• _Task directions_: From the line containing "subtotal: 3953.55 -> 3588.01" to the final line of the entries, copy each line exactly. Pictures stay out.

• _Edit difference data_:
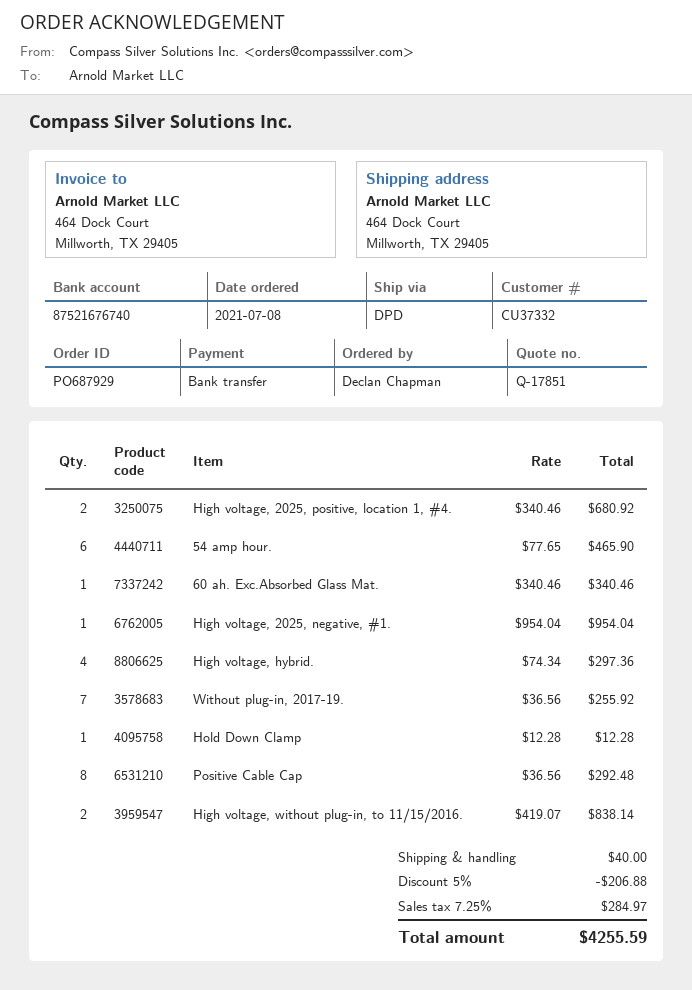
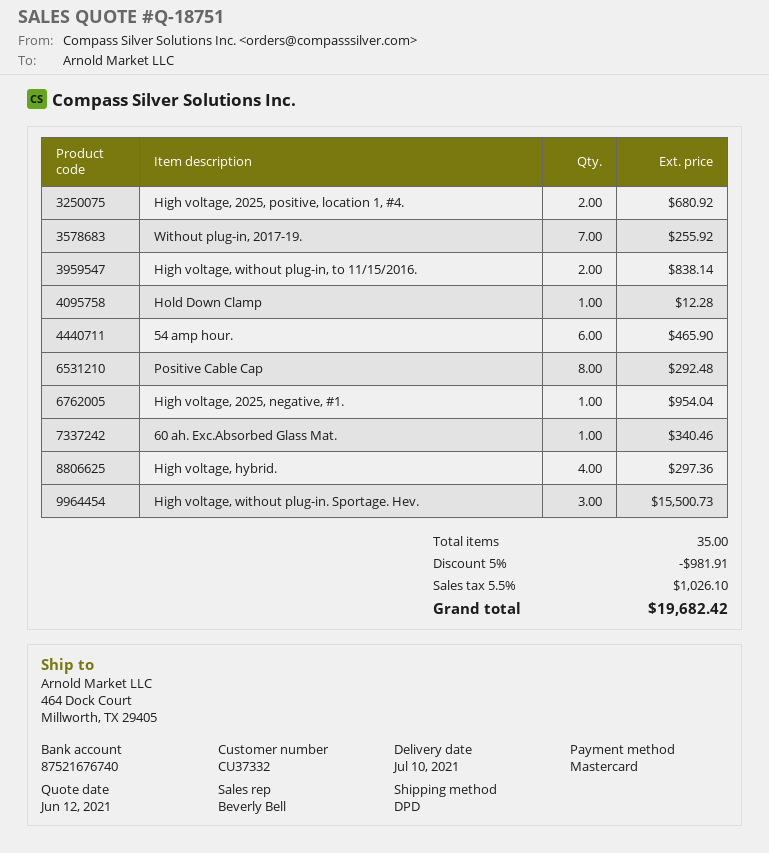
quote number: Q-17851 -> Q-18751
payment method: bank transfer -> Mastercard
High voltage, without plug-in. Sportage. Hev.: none -> 3 for 15500.73
discount: 5% = 206.88 -> 5% = 981.91
shipping: 40.00 -> none
tax: 7.25% = 284.97 -> 5.5% = 1026.10
total: 4255.59 -> 19682.42

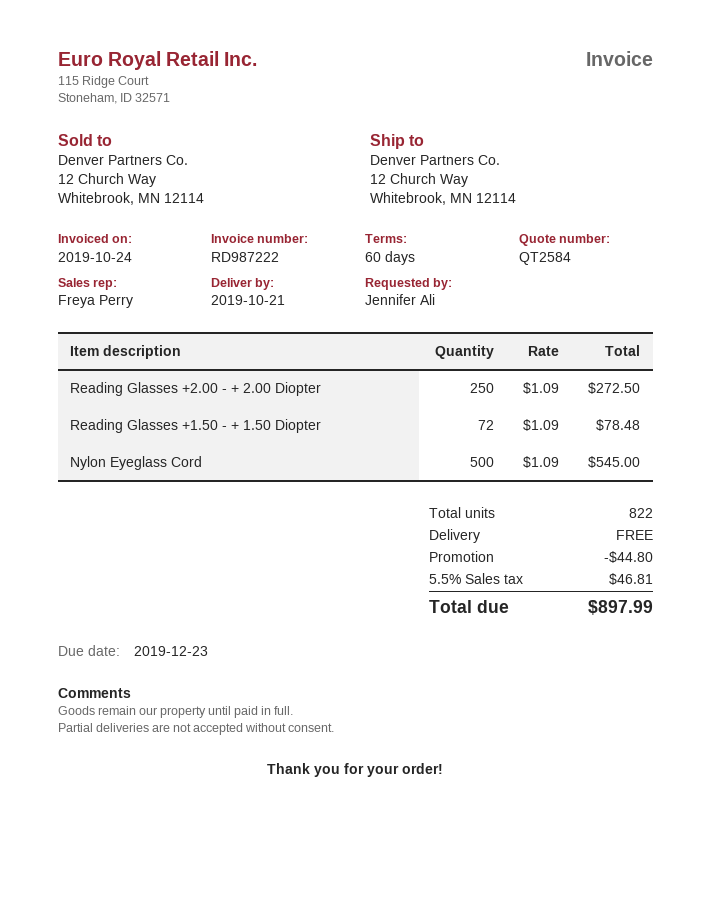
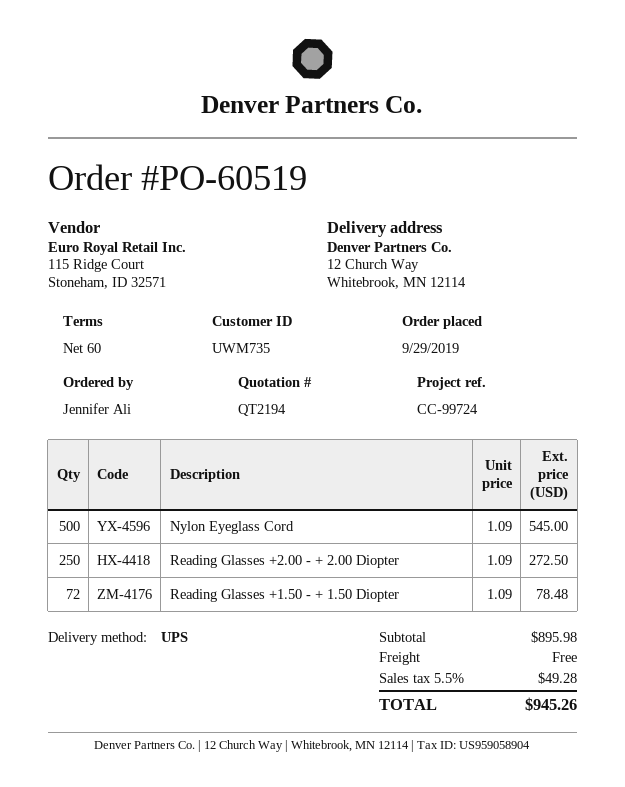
quote number: QT2584 -> QT2194
discount: 44.80 -> none
tax: 5.5% = 46.81 -> 5.5% = 49.28
total: 897.99 -> 945.26

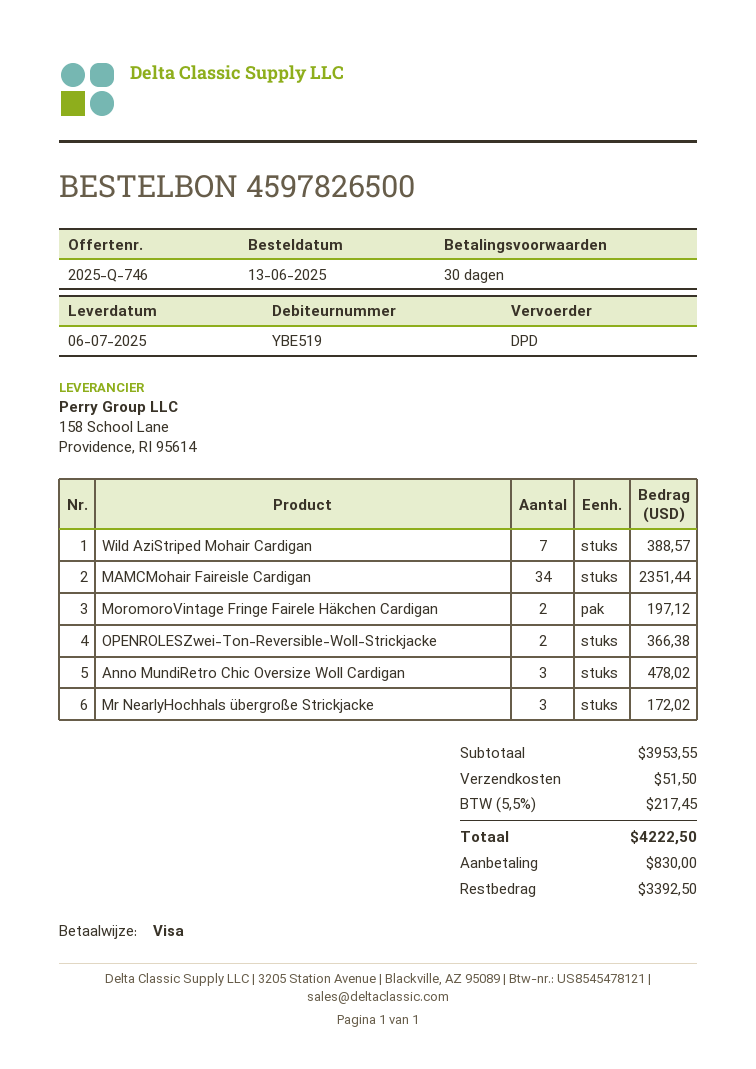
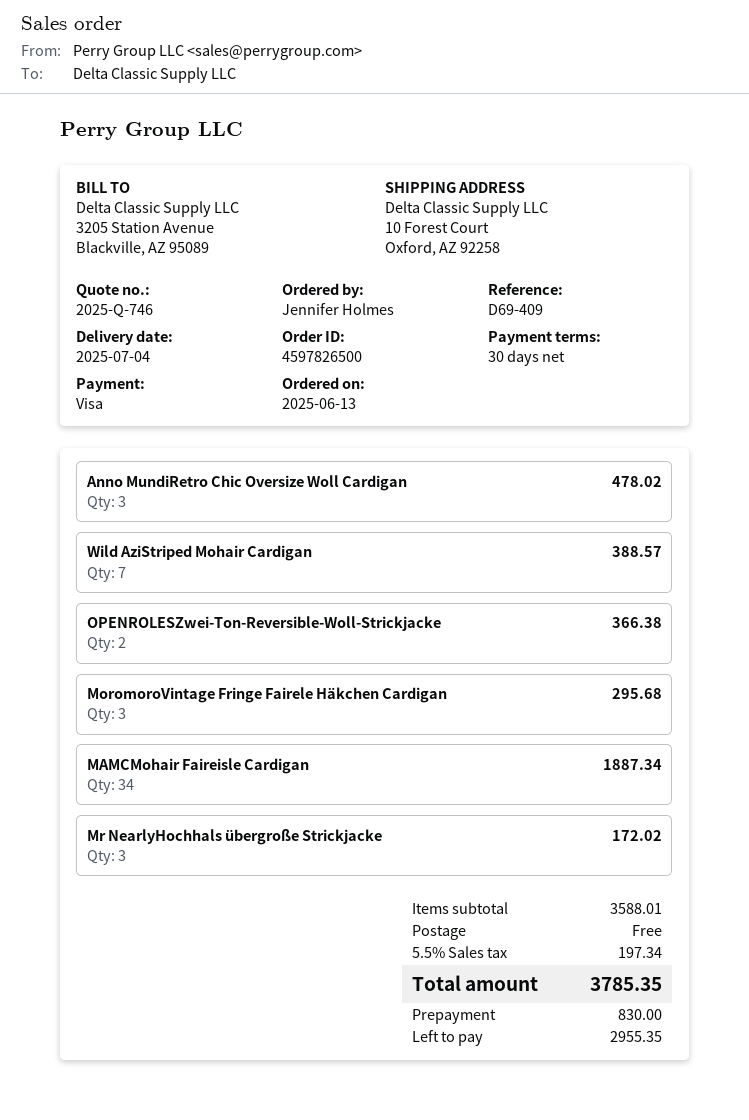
delivery date: 2025-07-06 -> 2025-07-04
MAMCMohair Faireisle Cardigan: 34 for 2351.44 -> 34 for 1887.34
MoromoroVintage Fringe Fairele Häkchen Cardigan: 2 for 197.12 -> 3 for 295.68
subtotal: 3953.55 -> 3588.01
shipping: 51.50 -> 0.00
tax: 5.5% = 217.45 -> 5.5% = 197.34
total: 4222.50 -> 3785.35
balance: 3392.50 -> 2955.35

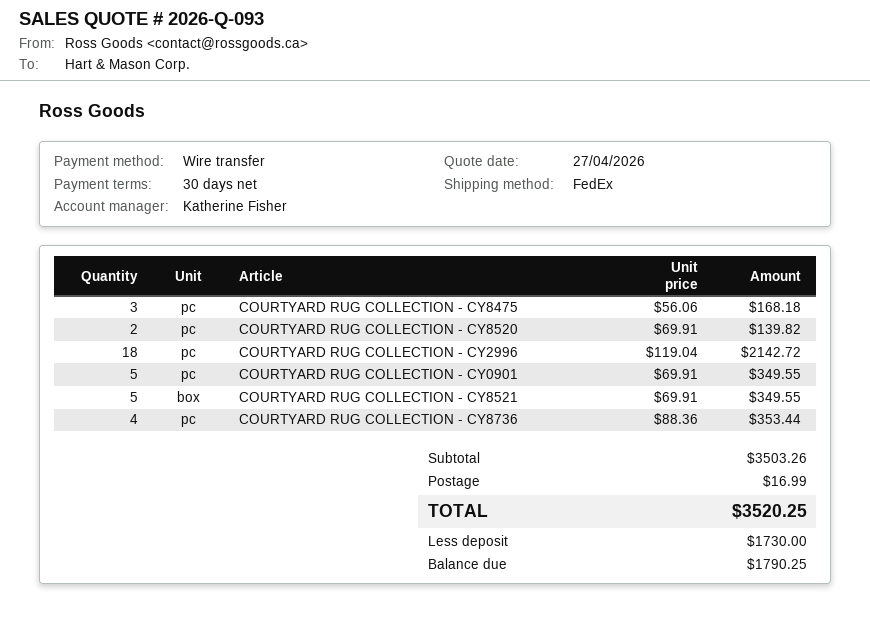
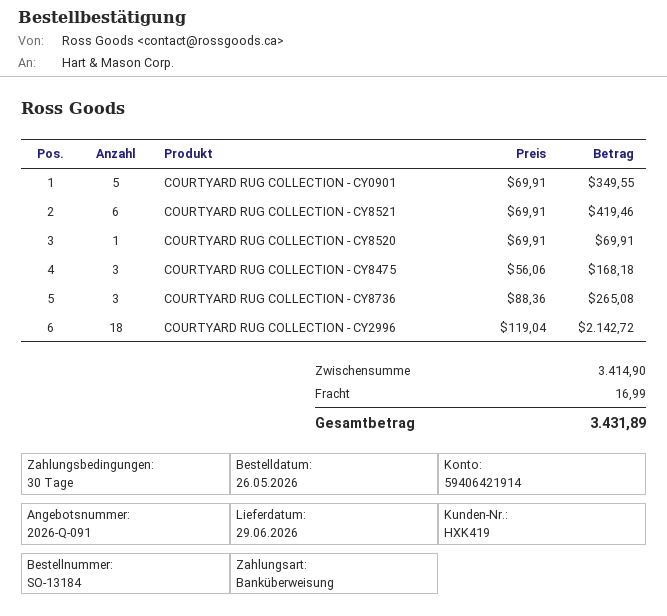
quote number: 2026-Q-093 -> 2026-Q-091
COURTYARD RUG COLLECTION - CY8520: 2 x 69.91 = 139.82 -> 1 x 69.91 = 69.91
COURTYARD RUG COLLECTION - CY8521: 5 x 69.91 = 349.55 -> 6 x 69.91 = 419.46
COURTYARD RUG COLLECTION - CY8736: 4 x 88.36 = 353.44 -> 3 x 88.36 = 265.08
subtotal: 3503.26 -> 3414.90
total: 3520.25 -> 3431.89

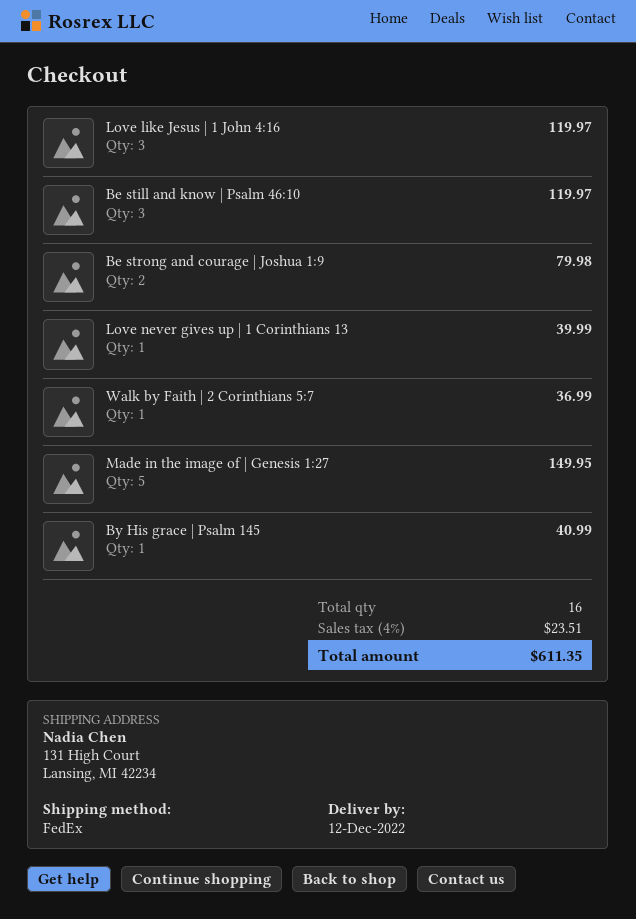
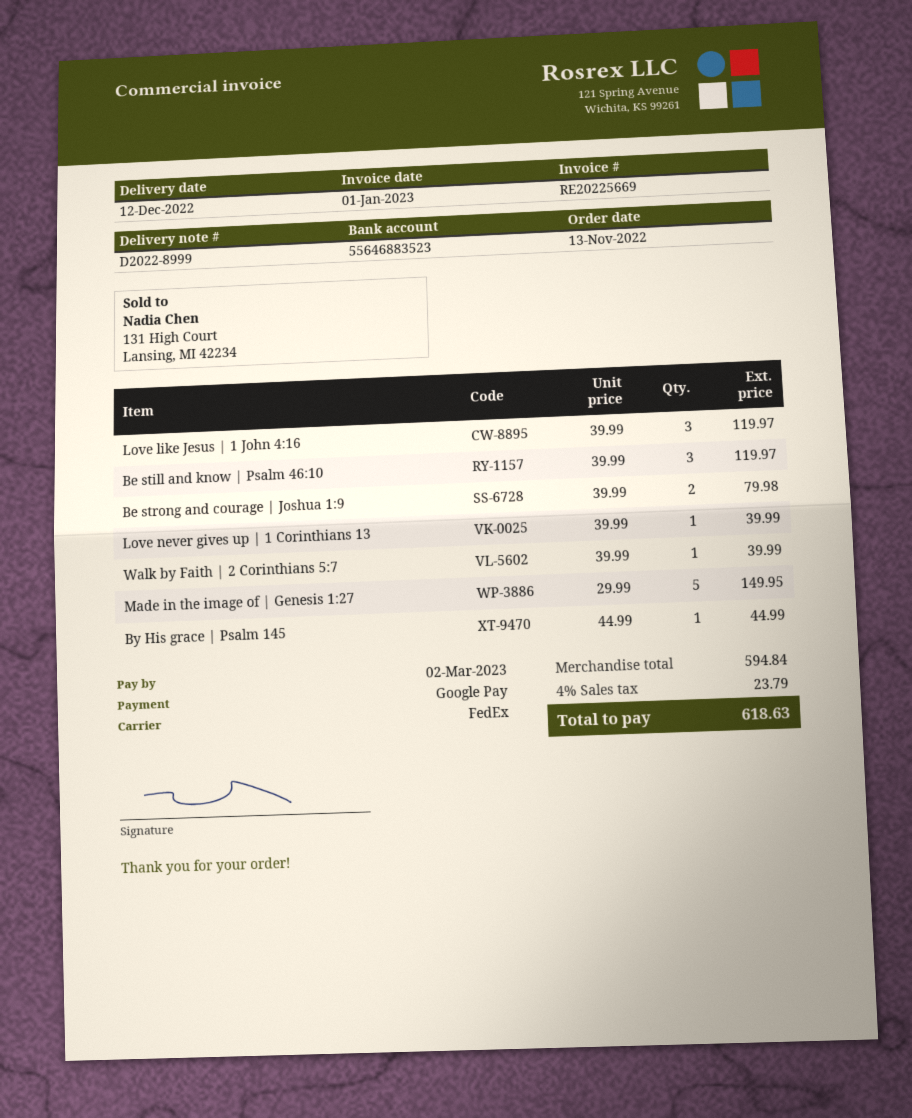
Walk by Faith | 2 Corinthians 5:7: 1 for 36.99 -> 1 for 39.99
By His grace | Psalm 145: 1 for 40.99 -> 1 for 44.99
tax: 4% = 23.51 -> 4% = 23.79
total: 611.35 -> 618.63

• _Answer box_:
subtotal: 3953.55 -> 3588.01
shipping: 51.50 -> 0.00
tax: 5.5% = 217.45 -> 5.5% = 197.34
total: 4222.50 -> 3785.35
balance: 3392.50 -> 2955.35

quote number: 2026-Q-093 -> 2026-Q-091
COURTYARD RUG COLLECTION - CY8520: 2 x 69.91 = 139.82 -> 1 x 69.91 = 69.91
COURTYARD RUG COLLECTION - CY8521: 5 x 69.91 = 349.55 -> 6 x 69.91 = 419.46
COURTYARD RUG COLLECTION - CY8736: 4 x 88.36 = 353.44 -> 3 x 88.36 = 265.08
subtotal: 3503.26 -> 3414.90
total: 3520.25 -> 3431.89

Walk by Faith | 2 Corinthians 5:7: 1 for 36.99 -> 1 for 39.99
By His grace | Psalm 145: 1 for 40.99 -> 1 for 44.99
tax: 4% = 23.51 -> 4% = 23.79
total: 611.35 -> 618.63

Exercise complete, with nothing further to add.